The same distinction separates plasma processing from conventional hydrogen production. Steam methane reforming, the incumbent industrial route, reacts methane with steam over a catalyst and releases CO2 as a byproduct. Plasma dissociation avoids that step entirely because oxygen never enters the reaction. For a fuller side-by-side, see our breakdown of plasma pyrolysis versus steam methane reforming.

Inside Rimere's Sequential Plasma Process

Rimere's implementation of plasma dissociation is a proprietary sequential plasma process, protected by the company's core IP portfolio. It runs in three stages.

Input. Natural gas flows from the existing pipeline network into Rimere's sequential plasma reactor — and the platform runs on it whatever its makeup. Methane, ethane, heavier hydrocarbons, varying impurities and gas qualities: Rimere processes the full range of real-world natural gas, not one idealized feedstock. No new distribution network is required.

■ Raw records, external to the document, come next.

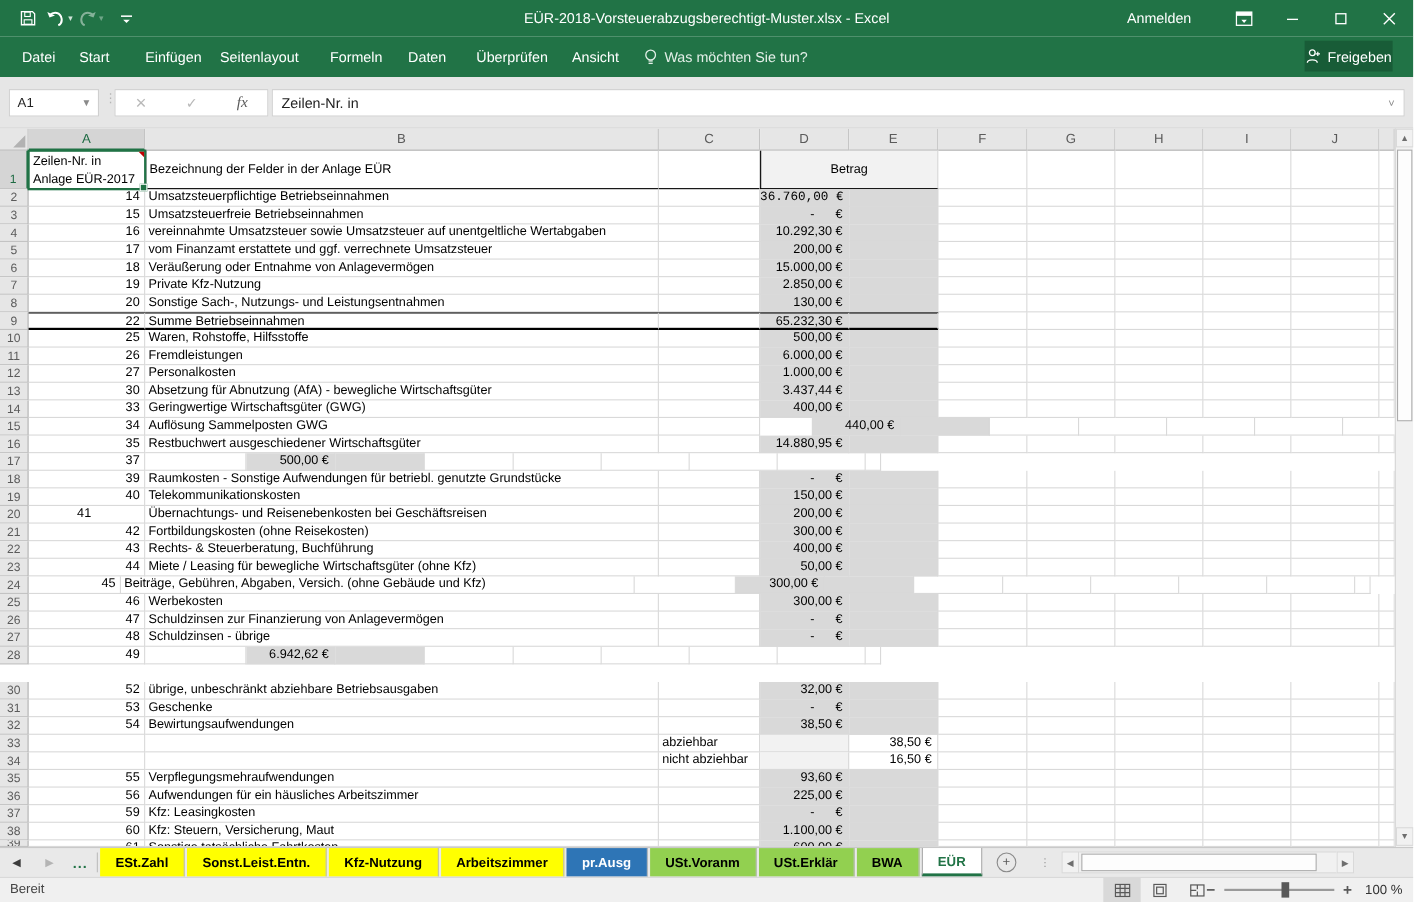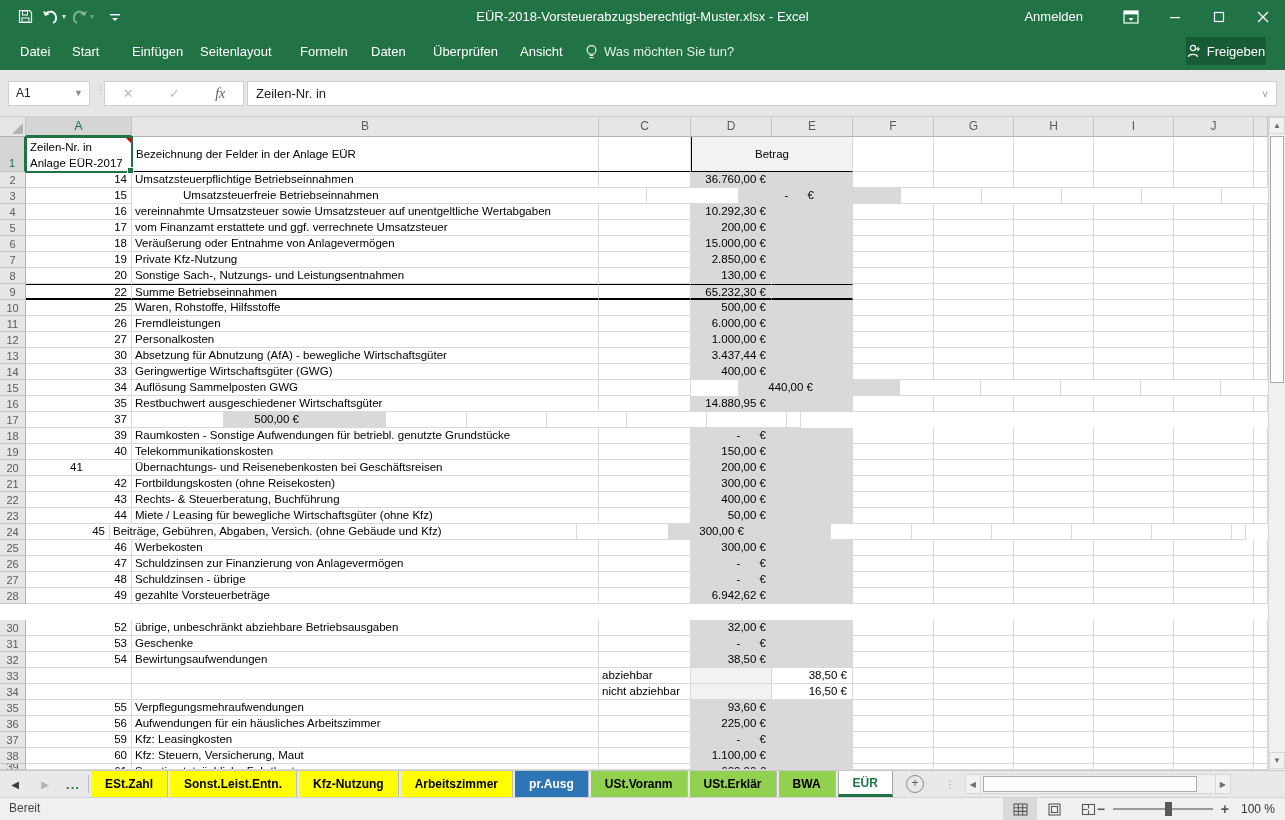"36.760,00 €" div.cell { font-family: none -> Liberation Mono, monospace }
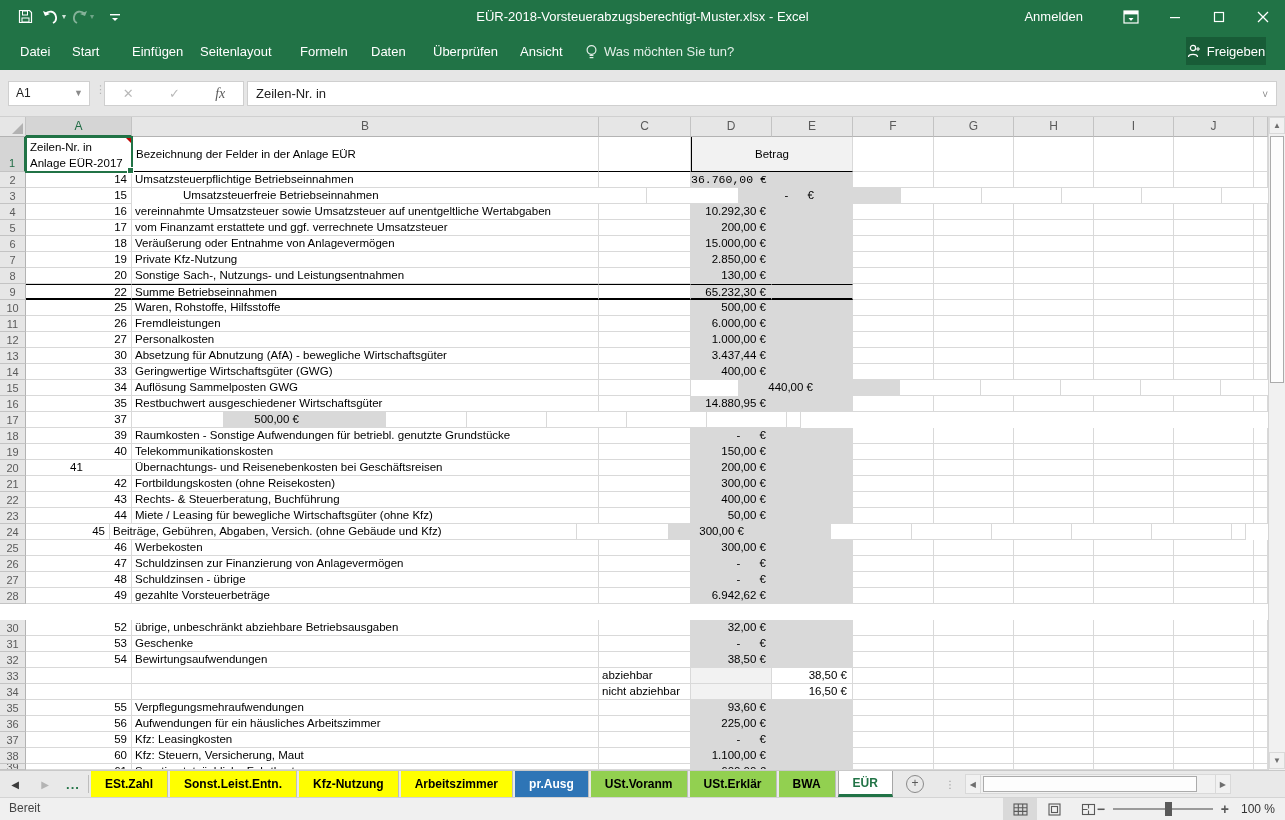"Umsatzsteuerfreie Betriebseinnahmen" div.cell { margin-left: 48px -> none }
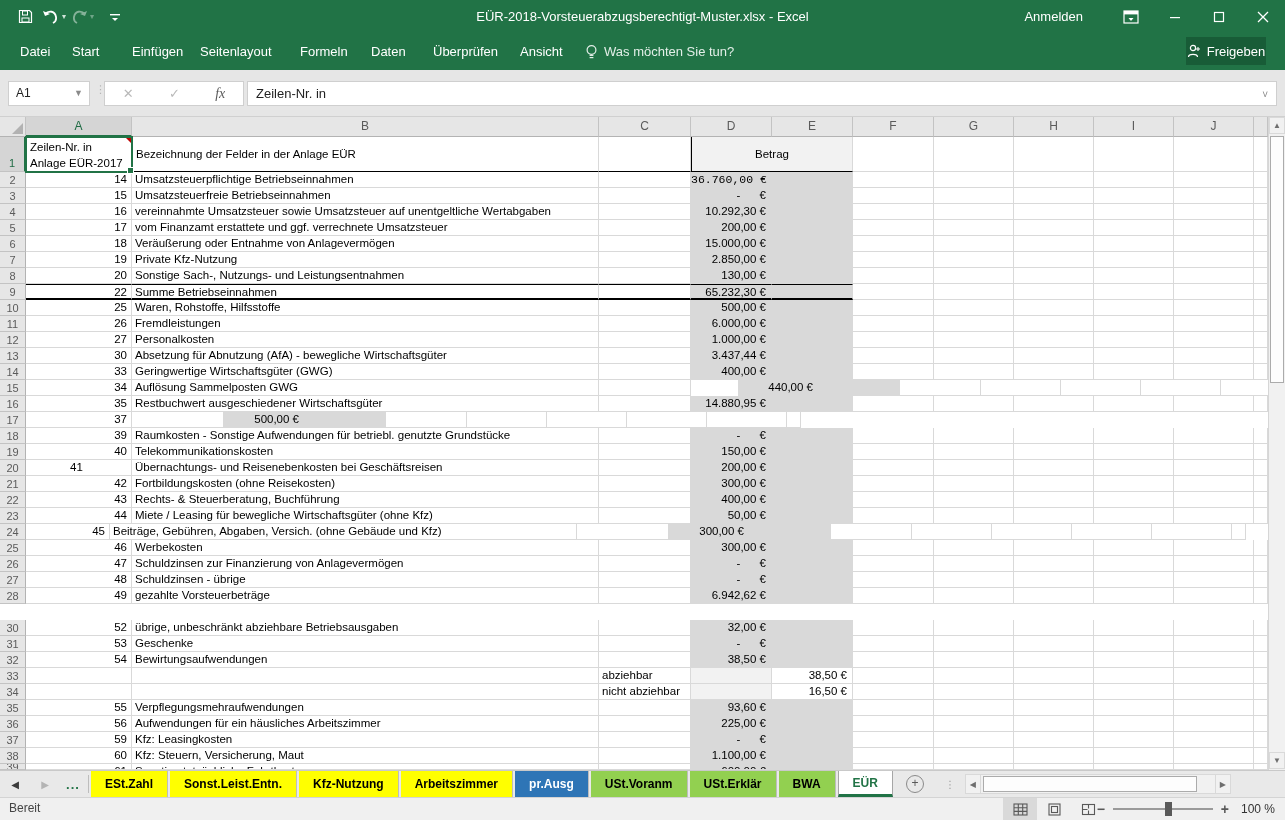"gezahlte Vorsteuerbeträge" div.cell { html: <div>gezahlte Vorsteuerbeträge</div> -> none }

Dissociation. High-energy plasma fields break the hydrocarbon bonds in the gas directly. Rimere's sequential plasma process controls this dissociation precisely enough to tune the carbon it produces — the plasma is not just an energy source but a set of adjustable conditions that determine what structure the freed carbon atoms assemble into.

Output. Whatever the input gas composition, the outputs stay consistent: solid carbon — built into graphene and custom nano-carbon structures to specification — and clean hydrogen, released as a zero-carbon fuel. Variable gas in; the same high-value products out; zero CO2.

Two Outputs: Solid Carbon and Clean Hydrogen

Every unit of natural gas that passes through the reactor yields two product streams. The first is solid carbon, engineered during dissociation into graphene and custom nano-carbon structures. All Rimere carbon is currently being proven out in two unique categories — crumpled nano-sheets and branched nano-spheres — with new products in development. The crumpled-sheet material, designated R1H, is graphene imaged by electron microscopy from actual production material; the branched-sphere material, R1L, is a family of carbon nano spheres.

These materials are third-party verified by Intertek and ACS Materials, and tunable to specification. Rimere is scaling toward commercial availability, with ACS Material as its global distribution partner.

The second stream is clean hydrogen. Because dissociation forms no CO2, the hydrogen comes out of the process as a zero-carbon fuel — a direct output of bond-breaking rather than a product of a reaction that emits carbon dioxide along the way.

Why Programmable Chemistry Matters

The graphene market — projected at more than $5 billion by 2030 — has been held back by supply chain fragmentation, inconsistent product quality, and the inability to customize formulations for specific applications, leaving manufacturers settling for inferior materials or expensive alternatives. Plasma dissociation addresses the root cause: because the plasma conditions themselves determine the carbon structure, every material comes off the same system with no mechanical changes. Plasma is programmable chemistry. One platform. Infinite materials.

That programmability is already visible in application work. Rimere's carbon has been proven to shield more than 95% of electromagnetic interference — see how that works in graphene EMI shielding. In construction, a +20% gain in concrete strength is in active testing, covered in depth in our page on graphene-enhanced concrete. Rimere materials are also demonstrating effective oil recovery, water treatment, and soil enhancement, each in application testing.

Step back and the larger picture comes into focus. The global natural gas pipeline represents a trillion-dollar distribution infrastructure reaching every major industrial center on earth. By placing plasma dissociation at the end of that infrastructure, Rimere converts it into the world's first nano-material delivery network — converting the natural gas pipeline into the nano-material pipeline. Plasma dissociation is the mechanism that makes it possible: the fourth state of matter, put to work.